- Work required -
Could you copy every record exactly, leaving the pictures behind?

(Beginning of Stored data)

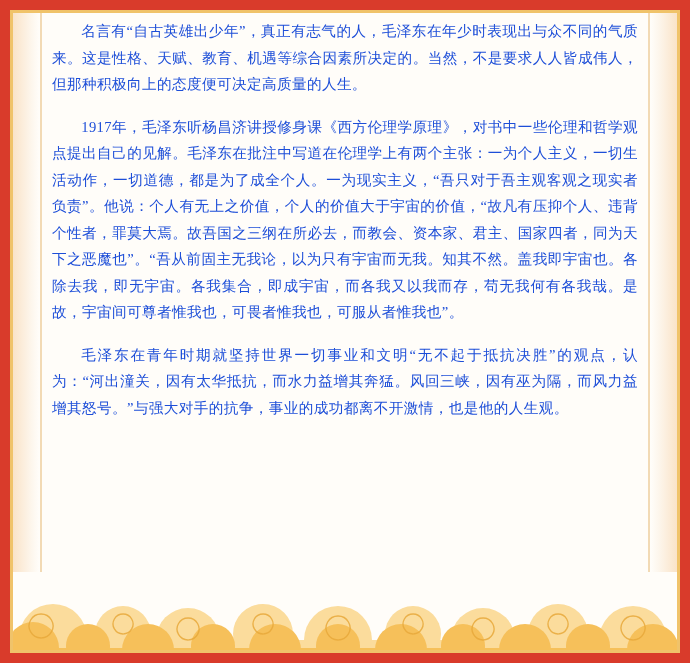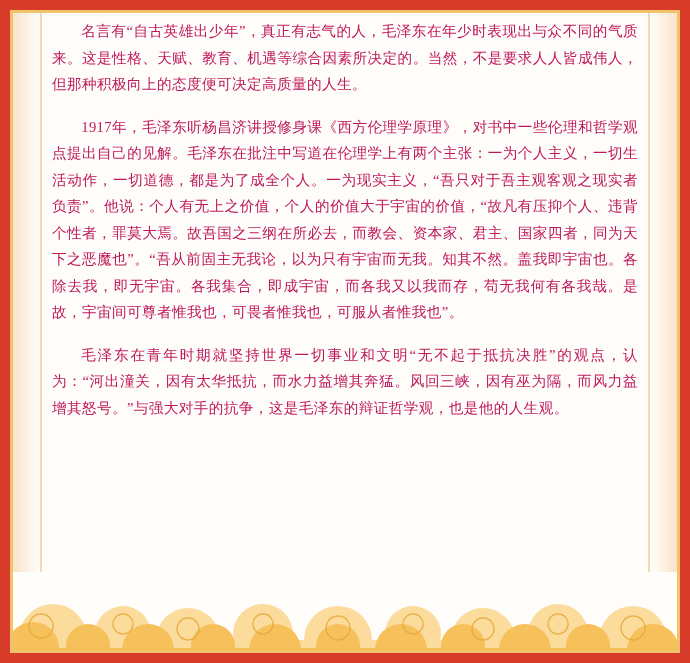--- a/index.html
+++ b/index.html
@@ -77,7 +77,7 @@
   .para {
     font-size: 14.6px;
     line-height: 26.5px;
-    color: #be185d;
+    color: #1d4ed8;
     text-align: justify;
     text-justify: inter-ideograph;
     margin: 0 0 16px 0;

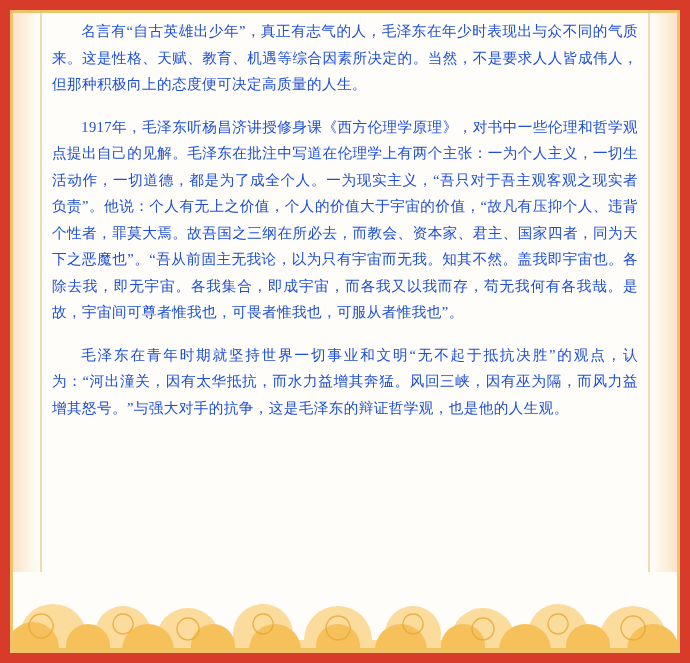--- a/index.html
+++ b/index.html
@@ -110,7 +110,7 @@
   <div class="content">
     <p class="para">名言有“自古英雄出少年”，真正有志气的人，毛泽东在年少时表现出与众不同的气质来。这是性格、天赋、教育、机遇等综合因素所决定的。当然，不是要求人人皆成伟人，但那种积极向上的态度便可决定高质量的人生。</p>
     <p class="para">1917年，毛泽东听杨昌济讲授修身课《西方伦理学原理》，对书中一些伦理和哲学观点提出自己的见解。毛泽东在批注中写道在伦理学上有两个主张：一为个人主义，一切生活动作，一切道德，都是为了成全个人。一为现实主义，“吾只对于吾主观客观之现实者负责”。他说：个人有无上之价值，个人的价值大于宇宙的价值，“故凡有压抑个人、违背个性者，罪莫大焉。故吾国之三纲在所必去，而教会、资本家、君主、国家四者，同为天下之恶魔也”。“吾从前固主无我论，以为只有宇宙而无我。知其不然。盖我即宇宙也。各除去我，即无宇宙。各我集合，即成宇宙，而各我又以我而存，苟无我何有各我哉。是故，宇宙间可尊者惟我也，可畏者惟我也，可服从者惟我也”。</p>
-    <p class="para">毛泽东在青年时期就坚持世界一切事业和文明“无不起于抵抗决胜”的观点，认为：“河出潼关，因有太华抵抗，而水力益增其奔猛。风回三峡，因有巫为隔，而风力益增其怒号。”与强大对手的抗争，这是毛泽东的辩证哲学观，也是他的人生观。</p>
+    <p class="para">毛泽东在青年时期就坚持世界一切事业和文明“无不起于抵抗决胜”的观点，认为：“河出潼关，因有太华抵抗，而水力益增其奔猛。风回三峡，因有巫为隔，而风力益增其怒号。”与强大对手的抗争，事业的成功都离不开激情，也是他的人生观。</p>
   </div>
 
   <div class="cloud-band">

(End of Stored data)

- Result for this exercise -
--- a/index.html
+++ b/index.html
@@ -77,7 +77,7 @@
   .para {
     font-size: 14.6px;
     line-height: 26.5px;
-    color: #be185d;
+    color: #1d4ed8;
     text-align: justify;
     text-justify: inter-ideograph;
     margin: 0 0 16px 0;

--- a/index.html
+++ b/index.html
@@ -110,7 +110,7 @@
   <div class="content">
     <p class="para">名言有“自古英雄出少年”，真正有志气的人，毛泽东在年少时表现出与众不同的气质来。这是性格、天赋、教育、机遇等综合因素所决定的。当然，不是要求人人皆成伟人，但那种积极向上的态度便可决定高质量的人生。</p>
     <p class="para">1917年，毛泽东听杨昌济讲授修身课《西方伦理学原理》，对书中一些伦理和哲学观点提出自己的见解。毛泽东在批注中写道在伦理学上有两个主张：一为个人主义，一切生活动作，一切道德，都是为了成全个人。一为现实主义，“吾只对于吾主观客观之现实者负责”。他说：个人有无上之价值，个人的价值大于宇宙的价值，“故凡有压抑个人、违背个性者，罪莫大焉。故吾国之三纲在所必去，而教会、资本家、君主、国家四者，同为天下之恶魔也”。“吾从前固主无我论，以为只有宇宙而无我。知其不然。盖我即宇宙也。各除去我，即无宇宙。各我集合，即成宇宙，而各我又以我而存，苟无我何有各我哉。是故，宇宙间可尊者惟我也，可畏者惟我也，可服从者惟我也”。</p>
-    <p class="para">毛泽东在青年时期就坚持世界一切事业和文明“无不起于抵抗决胜”的观点，认为：“河出潼关，因有太华抵抗，而水力益增其奔猛。风回三峡，因有巫为隔，而风力益增其怒号。”与强大对手的抗争，这是毛泽东的辩证哲学观，也是他的人生观。</p>
+    <p class="para">毛泽东在青年时期就坚持世界一切事业和文明“无不起于抵抗决胜”的观点，认为：“河出潼关，因有太华抵抗，而水力益增其奔猛。风回三峡，因有巫为隔，而风力益增其怒号。”与强大对手的抗争，事业的成功都离不开激情，也是他的人生观。</p>
   </div>
 
   <div class="cloud-band">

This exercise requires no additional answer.